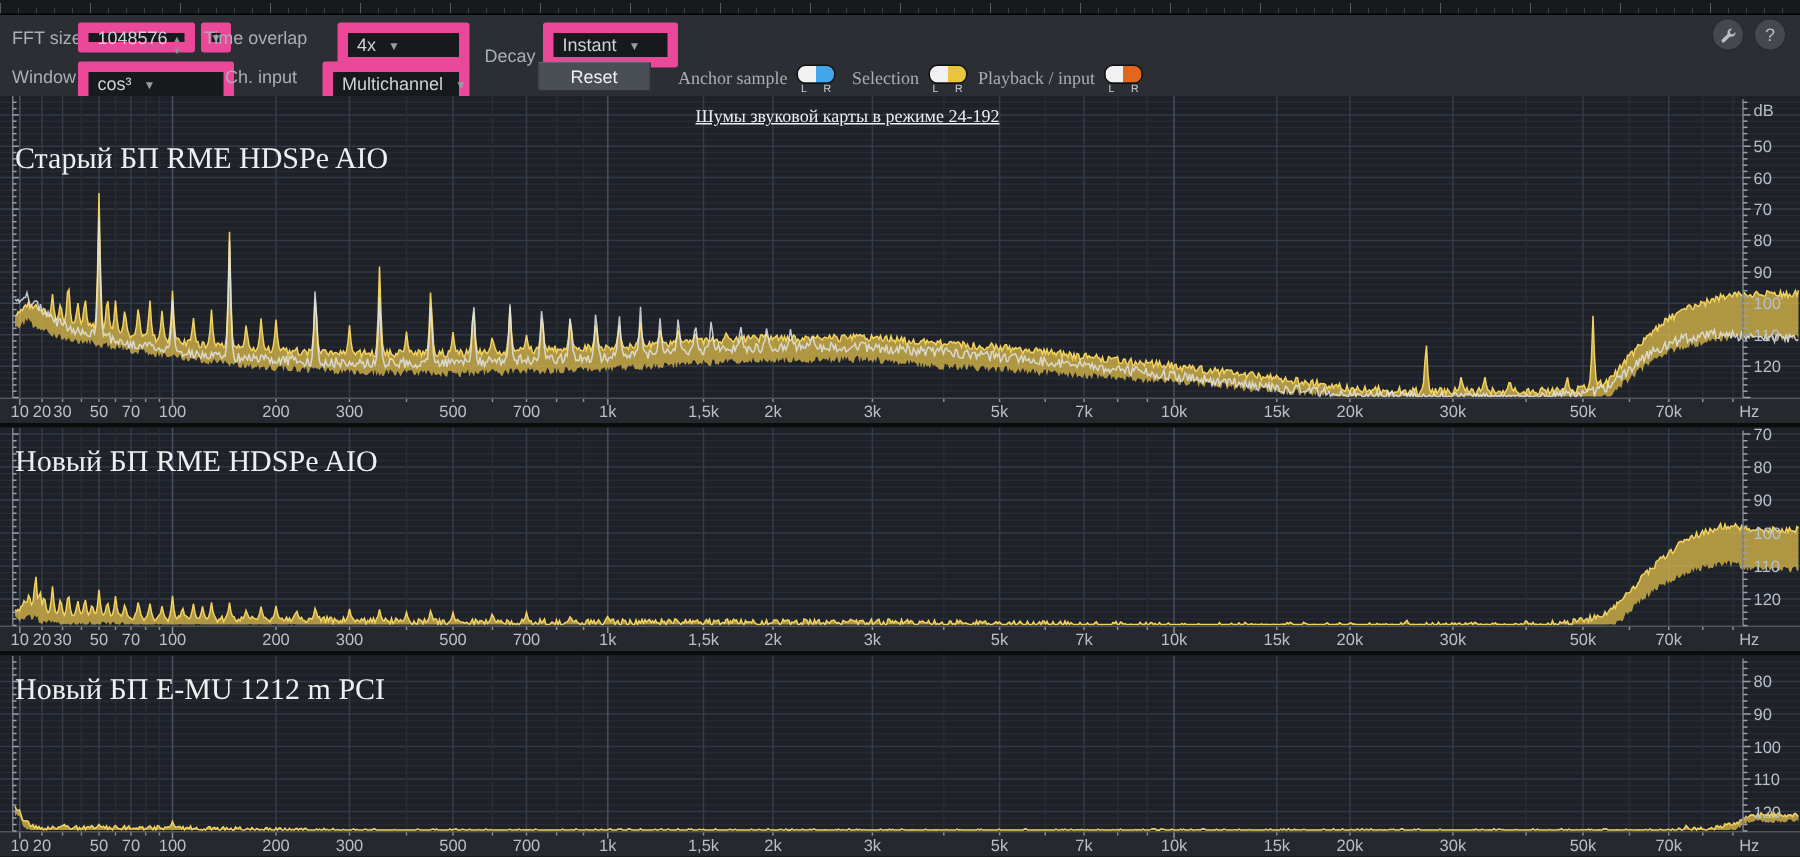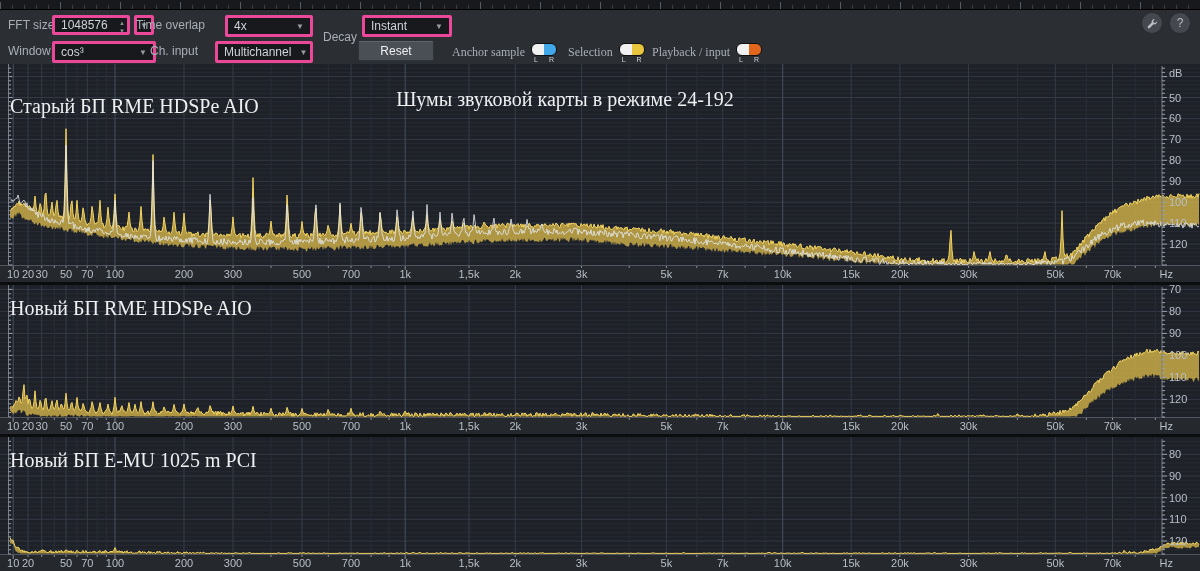"1048576" .box { border: 3px solid #ec4899 -> 7px solid #ec4899 }
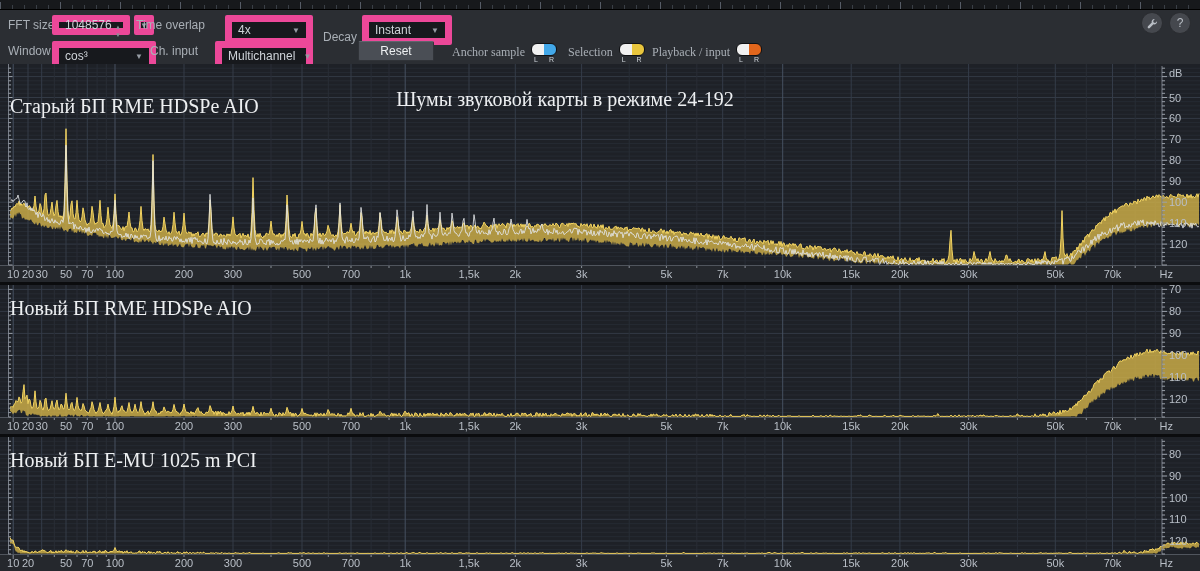"4x" .select { justify-content: space-between -> none }
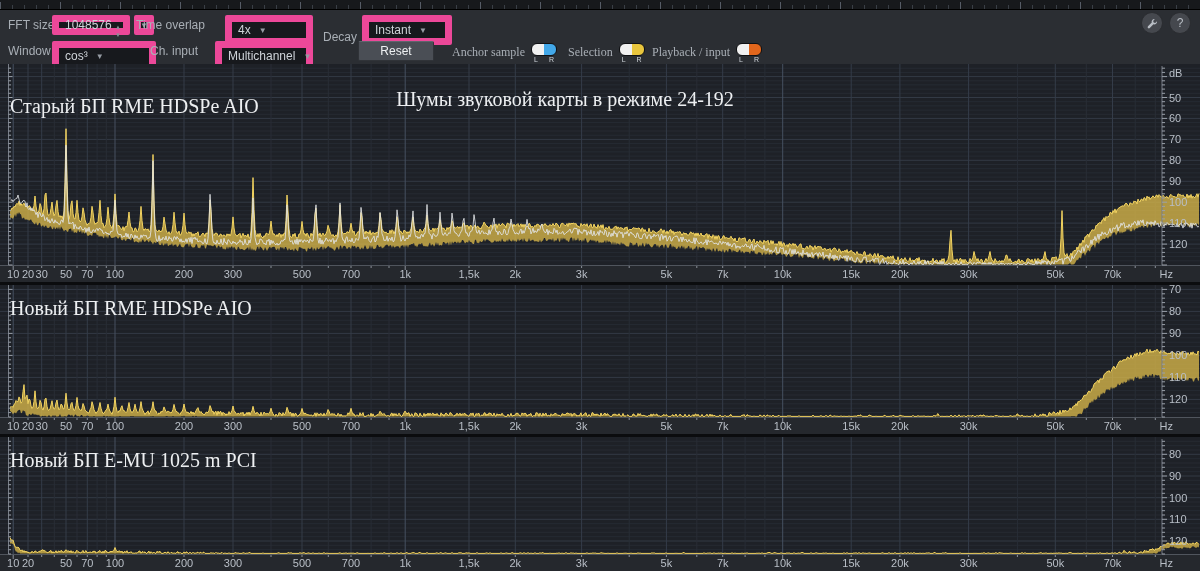"Шумы звуковой карты в режиме" .heading { font-size: 20px -> 12px; text-decoration: none -> underline; top: 24px -> 6px }
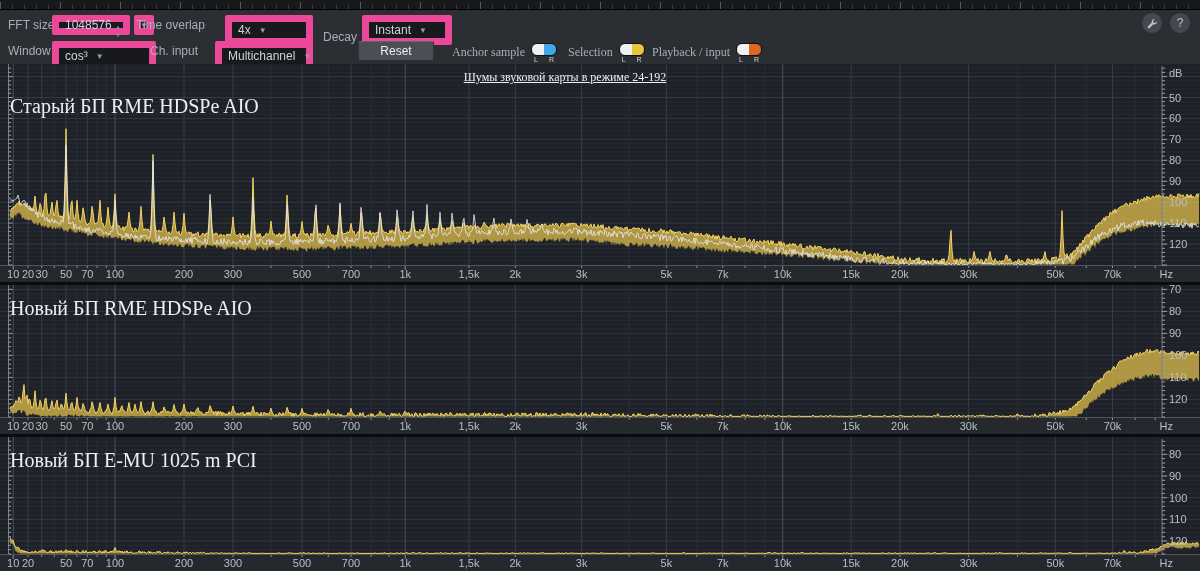"Новый БП E-MU 1025 m" div.ptitle { text: 1025 -> 1212 }
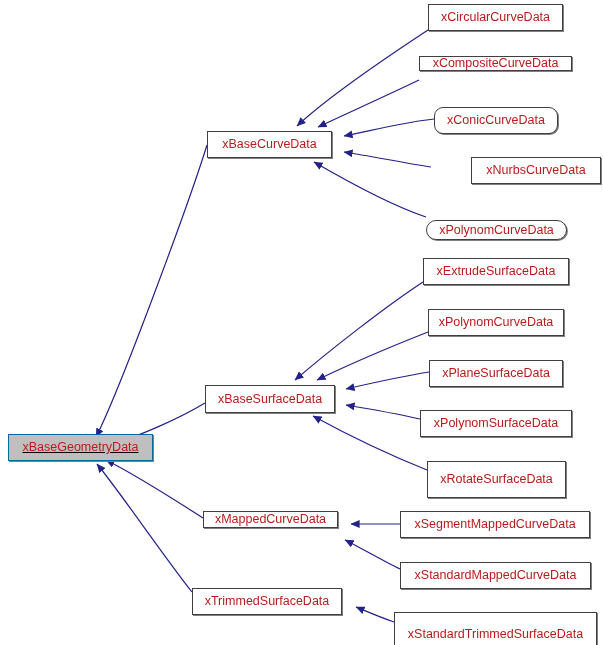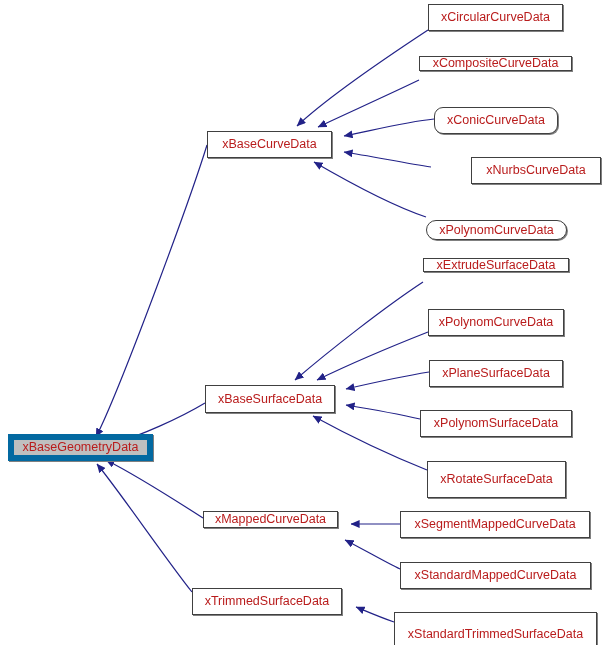"xExtrudeSurfaceData" div.node { height: 14px -> 27px }
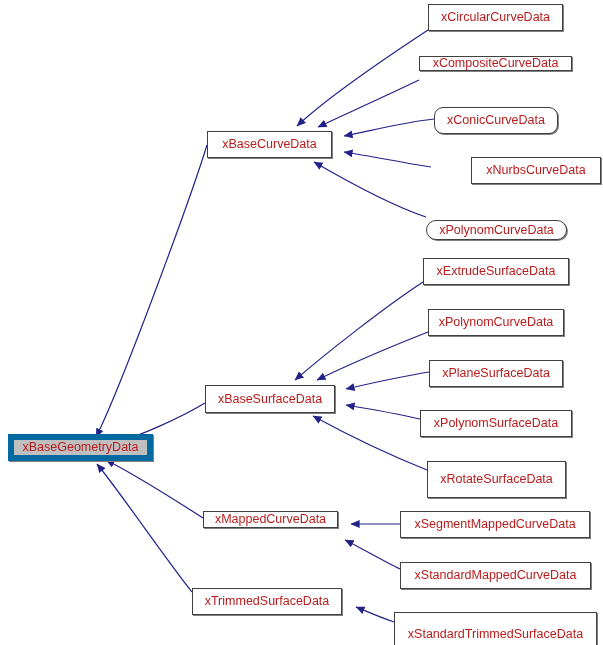"xBaseGeometryData" .node.root { border: 6px solid #0369a1 -> 1px solid #0369a1; text-decoration: none -> underline }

→ **Task goal**
Could you write out the records again exactly, omitting each image?

→ **Your response**
"1048576" .box { border: 3px solid #ec4899 -> 7px solid #ec4899 }
"4x" .select { justify-content: space-between -> none }
"Шумы звуковой карты в режиме" .heading { font-size: 20px -> 12px; text-decoration: none -> underline; top: 24px -> 6px }
"Новый БП E-MU 1025 m" div.ptitle { text: 1025 -> 1212 }
"xExtrudeSurfaceData" div.node { height: 14px -> 27px }
"xBaseGeometryData" .node.root { border: 6px solid #0369a1 -> 1px solid #0369a1; text-decoration: none -> underline }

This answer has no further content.